The researchers factored into account life-years gained, quality-adjusted life-years gained, willingness-to-pay thresholds, funding, incremental costs, and annual discount rates to determine the incremental cost-effectiveness ratio (ICER). This ratio was calculated based on the difference in average cost over the difference in average effects of 2 treatments. Cost-effectiveness depended on whether the ICER was within the willingness-to-pay threshold determined by each study.
Most of the studies found that chemotherapy alone proved to be more cost-effective than combining a monoclonal antibody with chemotherapy. Only bevacizumab combined with fluoropyrimidine-based chemotherapy was more cost-effective than fluoropyrimidine-based chemotherapy and placebo.
In contrast, this trend was not observed for the combination of cetuximab and chemotherapy, or the combination of panitumumab and chemotherapy compared with chemotherapy alone. This was because the ICERs for the combination treatments exceeded the willingness-to-pay thresholds across 6 different studies.

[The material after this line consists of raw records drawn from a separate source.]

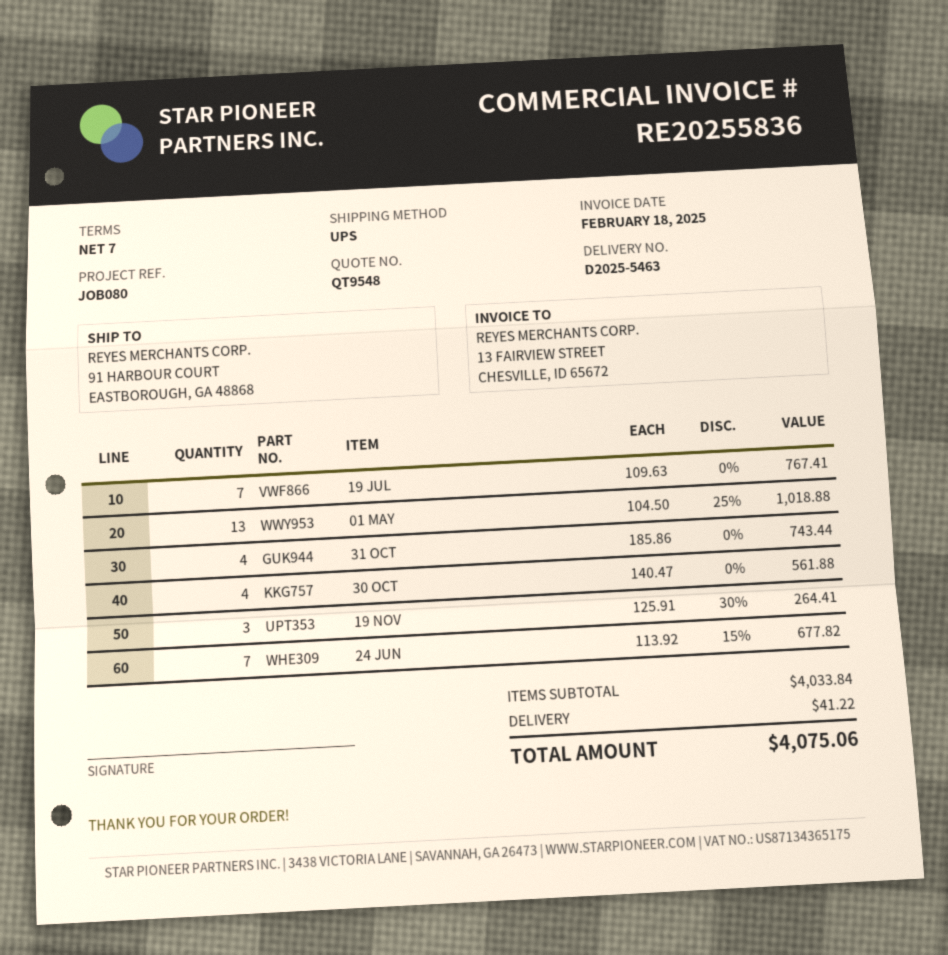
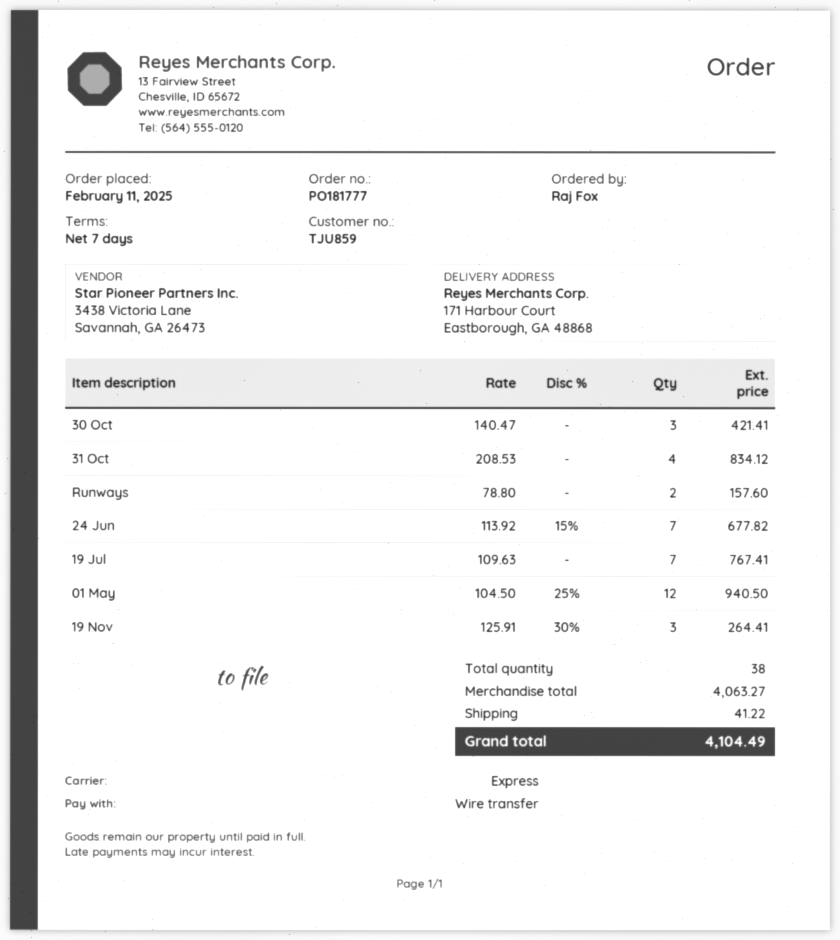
shipping method: UPS -> express
ship to: 91 HARBOUR COURT, EASTBOROUGH, GA 48868 -> 171 Harbour Court, Eastborough, GA 48868
01 MAY: 13 x 104.50 - 25% = 1018.88 -> 12 x 104.50 - 25% = 940.50
31 OCT: 4 x 185.86 = 743.44 -> 4 x 208.53 = 834.12
30 OCT: 4 x 140.47 = 561.88 -> 3 x 140.47 = 421.41
Runways: none -> 2 x 78.80 = 157.60
subtotal: 4033.84 -> 4063.27
total: 4075.06 -> 4104.49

When evaluating monoclonal antibody and chemotherapy combination treatments against each other, 6 studies compared the cost-effectiveness of cetuximab and chemotherapy vs bevacizumab and chemotherapy. One-half of the studies reported that cetuximab and chemotherapy was more cost-effective than bevacizumab and chemotherapy, while the other half presented conflicting evidence. Most of the discrepancies were due to the fact that bevacizumab treatments typically were lower in cost, but both treatments produced similar effects in terms of quality-adjusted life-years gained.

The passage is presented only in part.